Kişisel olarak favori vampir filmlerim arasında yer alan, Dreyer’in 1932 tarihli başyapıtı Vampyre’i saymazsak (film aslında Le Fanu’nün Carmilla’sının uyarlamasıdır) yazımızın konusu olan Dracula (1931) öncesinde (Dreyer’in filmi Dracula’dan önce tamamlanmıştır ancak stüdyolar tarafından bekletilir ve Dracula’ya gösterim önceliği verilir) Bram Stoker’ın romanına dayanan tek film mevcut, o da 1922 tarihli Nosferatu (F.W. Murnau). Film tam anlamıyla dışavurumcu sinema başyapıtı ancak telif anlaşmazlıkları nedeniyle ilk çıktığı dönemde gerektiği kadar parlayamamıştı. Murnau teliften kaçınmak için filmin adını Dracula yerine Nosferatu koysa da, dava açılmasının önüne geçemez. Bu arada “Nosferatu” sözcüğü Stoker’ın romanında sadece iki yerde geçiyor, Stoker bu sözcüğü okuduğu bir antropoloji kitabından almış; Emily Gerard’ın yazdığı The Land Beyond the Forest: Facts, Figures and Fancies from Transylvania (1888). Nosferatu sözcüğünün Transilvanya ve Romanya kültürlerinde “vampir” ile eşdeğer olduğu bilgisi sonraki çalışmalarda doğrulanamamıştır ancak söz konusu kitap Stoker’ın Dracula’sının temel kaynakları arasında yer aldığı için önemi büyük. Başrolünde Bela Lugosi’nin olduğu 1931 tarihli Dracula ise, sonraki sayısız uyarlama için bir mihenk taşı, bir referans noktası olacaktır ve bu durum günümüzde de halen geçerliliğini korumaktadır.

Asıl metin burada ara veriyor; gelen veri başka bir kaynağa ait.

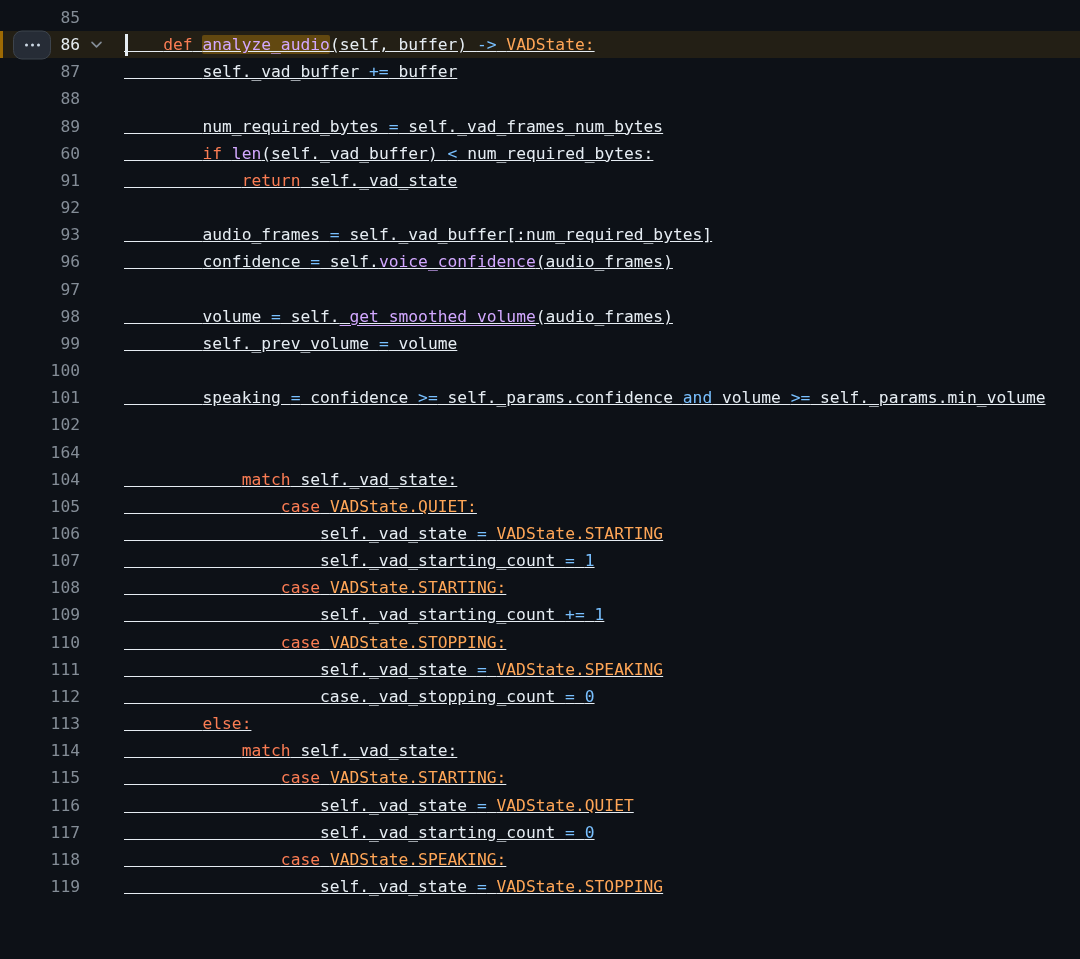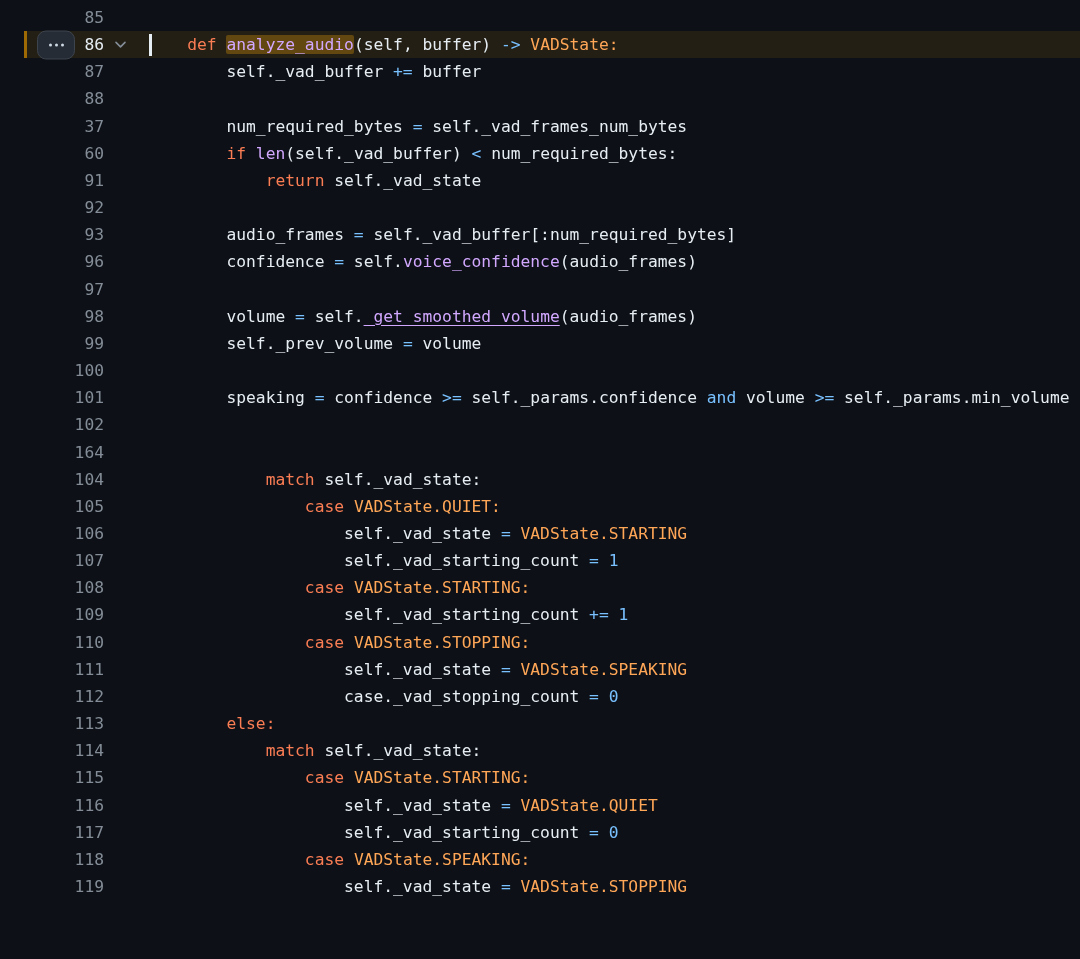--- a/index.html
+++ b/index.html
@@ -30,7 +30,7 @@
     font-size:16.3px;
     font-variant-ligatures:none;
   }
-  .code-area{position:relative;padding-top:4px;padding-left:24px;}
+  .code-area{position:relative;padding-top:4px;}
   .row{
     position:relative;display:flex;align-items:stretch;
     height:27.17px;line-height:27.17px;white-space:pre;width:100%;

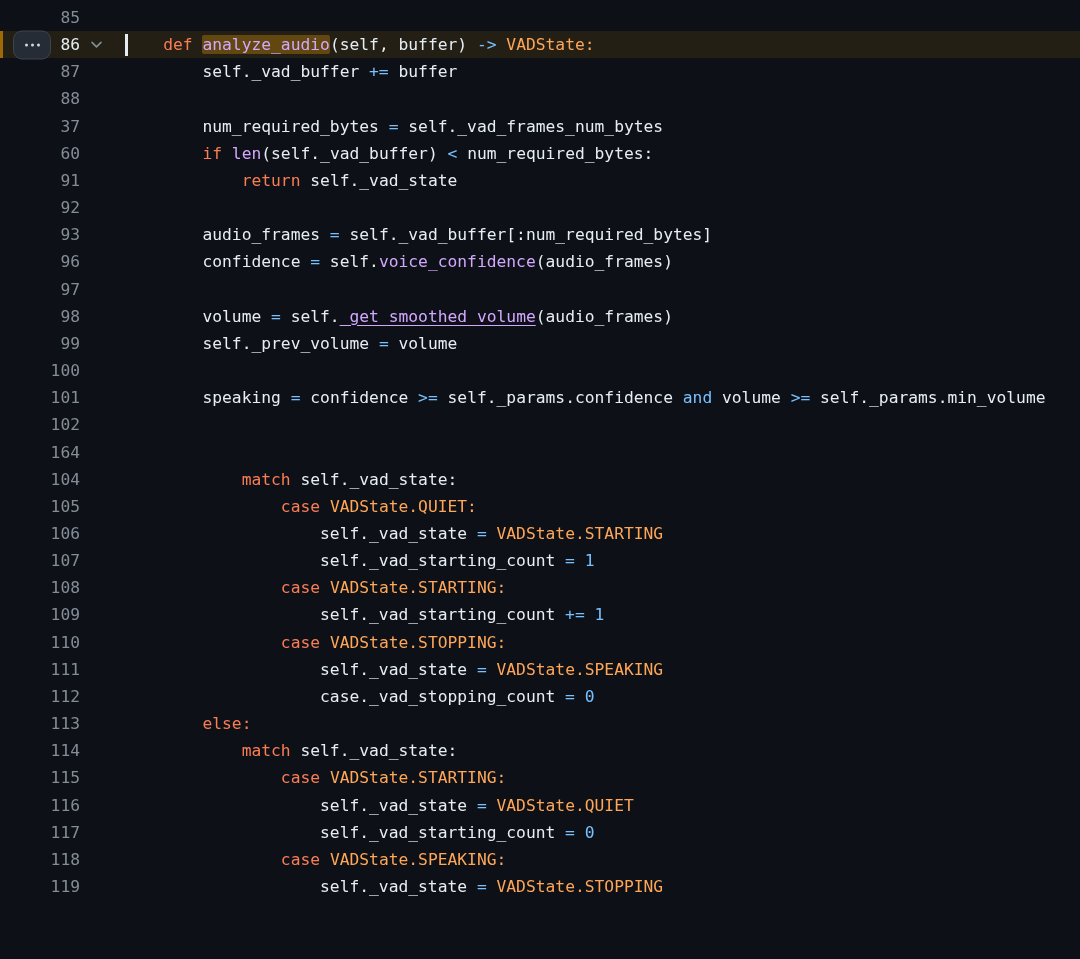--- a/index.html
+++ b/index.html
@@ -54,7 +54,7 @@
   .row.selected .lnum{color:var(--line-number-active);}
   .fold-slot{width:44px;display:flex;align-items:center;padding-left:9px;}
   .fold-slot svg{display:block;}
-  .code{position:relative;flex:1 1 auto;color:var(--text);cursor:text;}
+  .code{position:relative;flex:1 1 auto;color:var(--text);cursor:text;text-decoration:underline;}
   .cursor{position:absolute;left:1px;top:2.5px;width:2.5px;height:22px;background:var(--cursor);}
   .tok-txt{color:var(--text);}
   .tok-kw{color:var(--keyword);}

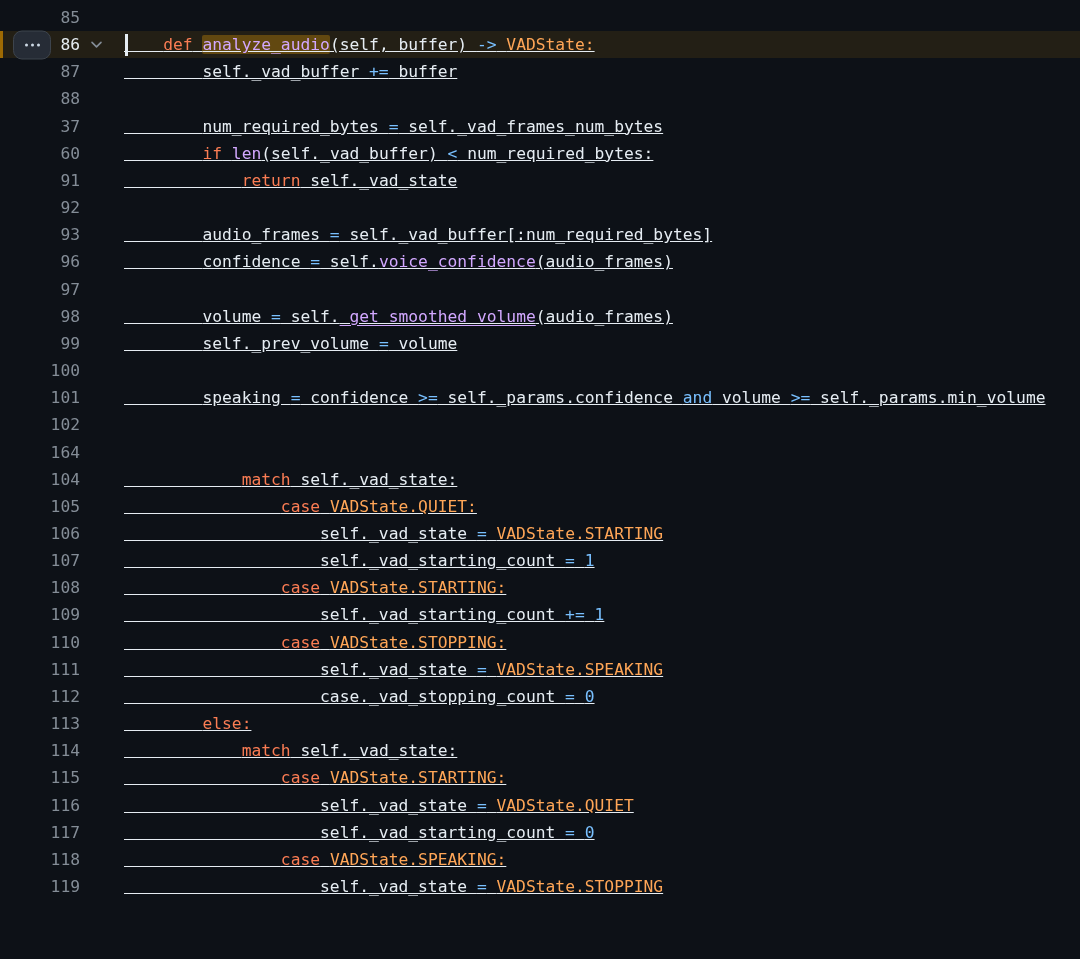--- a/index.html
+++ b/index.html
@@ -75,7 +75,7 @@
           </svg></span></div><div class="code"><span class="cursor"></span><span class="tok-txt">    </span><span class="tok-kw">def</span><span class="tok-txt"> </span><span class="tok-fnh">analyze_audio</span><span class="tok-txt">(self, buffer) </span><span class="tok-op">-&gt;</span><span class="tok-txt"> </span><span class="tok-cls">VADState:</span></div></div>
     <div class="row"><div class="gutter"><span class="lnum">87</span><span class="fold-slot"></span></div><div class="code"><span class="tok-txt">        </span><span class="tok-txt">self._vad_buffer </span><span class="tok-op">+=</span><span class="tok-txt"> buffer</span></div></div>
     <div class="row"><div class="gutter"><span class="lnum">88</span><span class="fold-slot"></span></div><div class="code"></div></div>
-    <div class="row"><div class="gutter"><span class="lnum">37</span><span class="fold-slot"></span></div><div class="code"><span class="tok-txt">        </span><span class="tok-txt">num_required_bytes </span><span class="tok-op">=</span><span class="tok-txt"> self._vad_frames_num_bytes</span></div></div>
+    <div class="row"><div class="gutter"><span class="lnum">89</span><span class="fold-slot"></span></div><div class="code"><span class="tok-txt">        </span><span class="tok-txt">num_required_bytes </span><span class="tok-op">=</span><span class="tok-txt"> self._vad_frames_num_bytes</span></div></div>
     <div class="row"><div class="gutter"><span class="lnum">60</span><span class="fold-slot"></span></div><div class="code"><span class="tok-txt">        </span><span class="tok-kw">if</span><span class="tok-txt"> </span><span class="tok-fn">len</span><span class="tok-txt">(self._vad_buffer) </span><span class="tok-op">&lt;</span><span class="tok-txt"> num_required_bytes:</span></div></div>
     <div class="row"><div class="gutter"><span class="lnum">91</span><span class="fold-slot"></span></div><div class="code"><span class="tok-txt">            </span><span class="tok-kw">return</span><span class="tok-txt"> self._vad_state</span></div></div>
     <div class="row"><div class="gutter"><span class="lnum">92</span><span class="fold-slot"></span></div><div class="code"></div></div>

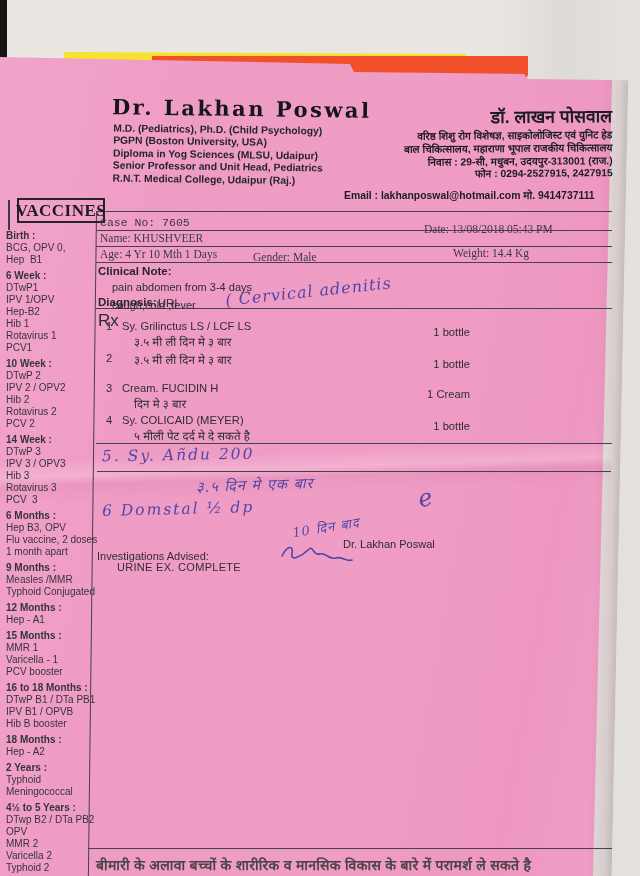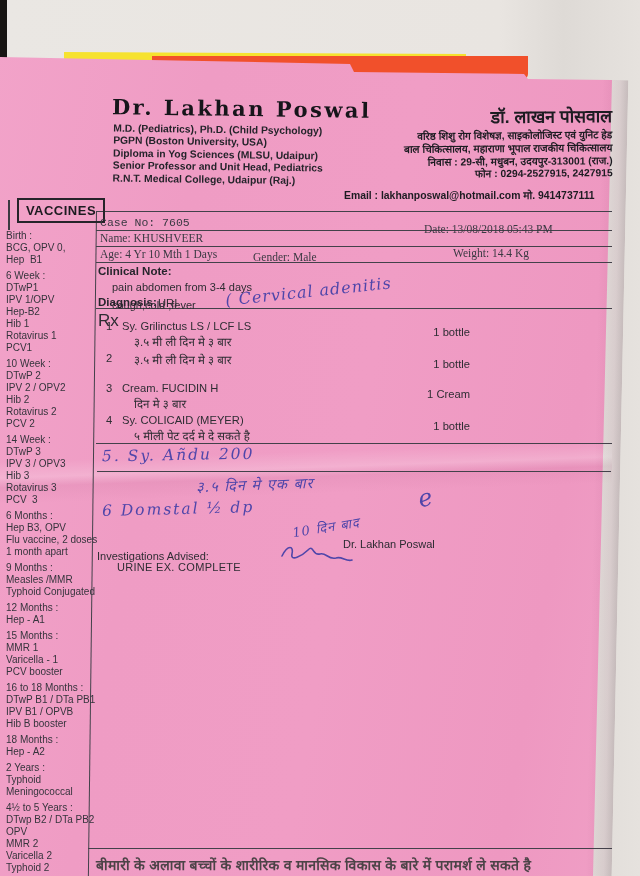--- a/index.html
+++ b/index.html
@@ -37,7 +37,7 @@
   .vline{position:absolute;width:1px;background:#43414a;}
   .box-vaccines{left:17px;top:198px;width:84px;height:21px;border:2px solid #26242a;
                 display:flex;align-items:center;justify-content:center;
-                font-weight:bold;font-size:13px;letter-spacing:.5px;color:#1c1b20;}
+                font-weight:bold;font-size:17px;letter-spacing:.5px;color:#1c1b20;font-family:Liberation Serif, serif;}
   .sidebar-tick{left:8px;top:200px;height:30px;width:2px;background:#3c3a42;}
 
   

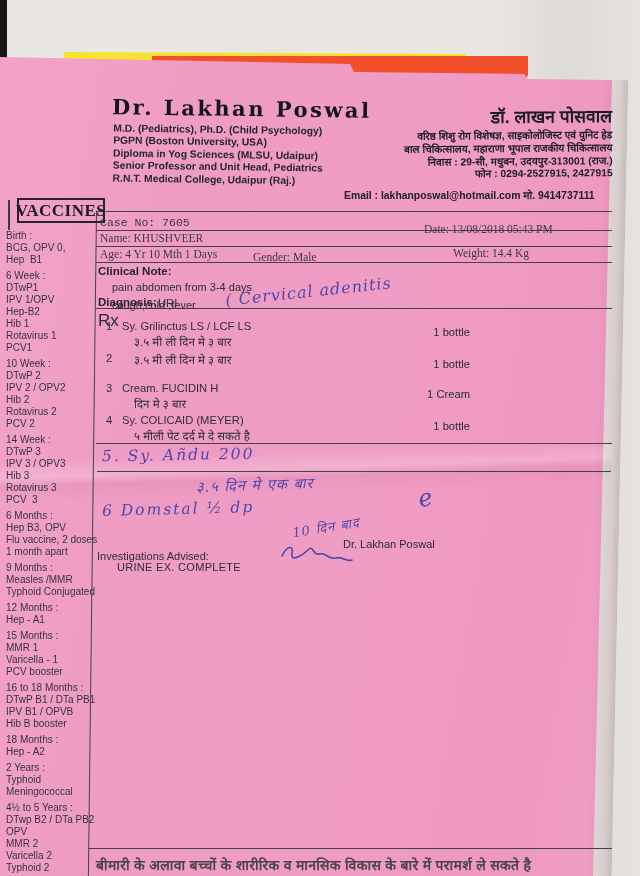--- a/index.html
+++ b/index.html
@@ -43,7 +43,7 @@
   
   .sidebar{left:6px;top:230px;width:92px;font-size:10px;line-height:12px;color:#35343c;}
   .vgroup{margin-bottom:4px;}
-  .vgroup-title{font-weight:normal;}
+  .vgroup-title{font-weight:bold;}
   .vgroup-items{white-space:pre;}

Dracula (Tod Browning, 1931)

Sonunda yazımızın konusu olan filme geldiğimizdeyse, kısaca Dracula’nın tiyatro macerasından da bahsetmemiz gerekecek, zira Tod Browning’in Dracula’sı, Stoker’ın Dracula romanının birebir uyarlaması değil. Kitabı okumuş olanların fark edebileceği gibi film, romanın çok daha sadeleştirilmiş bir versiyonu, temel olayların alınıp sıralandığı bir anlatı söz konusu. Bunun sebebi de filmin, senaryo bağlamında Stoker’ın romanının tiyatro uyarlamasını birebir almış olması. Stoker’ın eseri, piyes halinde (Dracula stage play) 1920’lerin son döneminde birçok tiyatroda, yüzlerce defa sahnelenmiştir. Sadece Bela Lugosi dahi tek başına, Dracula rolünü Fulton Tiyatrosu’nda (Broadway) tam 100 defa canlandırmıştır (1927). Universal en başta 500 sayfalık romanın birebir uyarlamasını çekmeyi düşünse de, özellikle 1929’da ABD’de patlak veren Büyük Buhran nedeniyle bütçeyi küçültmeye karar verirler, bunun en kestirme yolu da tabii ki Stoker’ın romanı yerine, var olan oyunu olduğu gibi sinemaya uyarlamaktır. Oyunun haklarını Hamilton Deane ile John L. Balderston’dan satın alan Universal projeye iki prodüksiyon halinde start verir: Bela Lugosi’li orijinal versiyon ve Carlos Villarias’lı İspanyol versiyon.

Bela Lugosi

Dracula: İspanyol Versiyon (1931)

O dönemde seslendirme hem teknik hem de pratik anlamda gelişmemiş olduğu için ABD’deki bazı stüdyolar filmlerini iki versiyon halinde çekiyordu. Film hakkında izlediğim birçok kaynakta (Bluray ekstraları vs.) aynı sette, aynı senaryonun İspanyolca çevirisiyle ve tamamen farklı oyuncularla çekilen İspanyol versiyonun, Bela Lugosi’li orijinal versiyondan teknik açıdan daha üstün olduğu görüşü hakim ancak oyunculuklara baktığımda ne yazık ki herhangi bir üstünlük göremiyorum. Filmde İspanyol star Lupita Tovar’ın yer alması elbette bir artı, teknik açıdan da İspanyol ekibin her gün akşama doğru sete gelip, orijinal Dracula ekibinin sabah çektiği sahnelere bakıp “biz bunu daha iyi nasıl yaparız?” düsturuyla çalışmaları filme bir avantaj sağlıyor şüphesiz, ancak Dracula rolündeki Carlos Villarias’ın bakışları ne yazık ki filmdeki tüm korku perdesini kaldırıp atıyor. Ancak son bir not olarak bu iki versiyonu (sırasıyla önce orijinal sonra İspanyol versiyon) arka arkaya izlemenin de tam bir sinema dersi niteliğinde olduğunun altını çizelim. Aynı sette, aynı senaryonun farklı oyuncularca canlandırılmış olması, farklı çekim ve oyunculuk fırsatları hakkında bir rehber adeta ve özellikle Dracula (1931) severlerin kaçırmaması gereken bir deneyim.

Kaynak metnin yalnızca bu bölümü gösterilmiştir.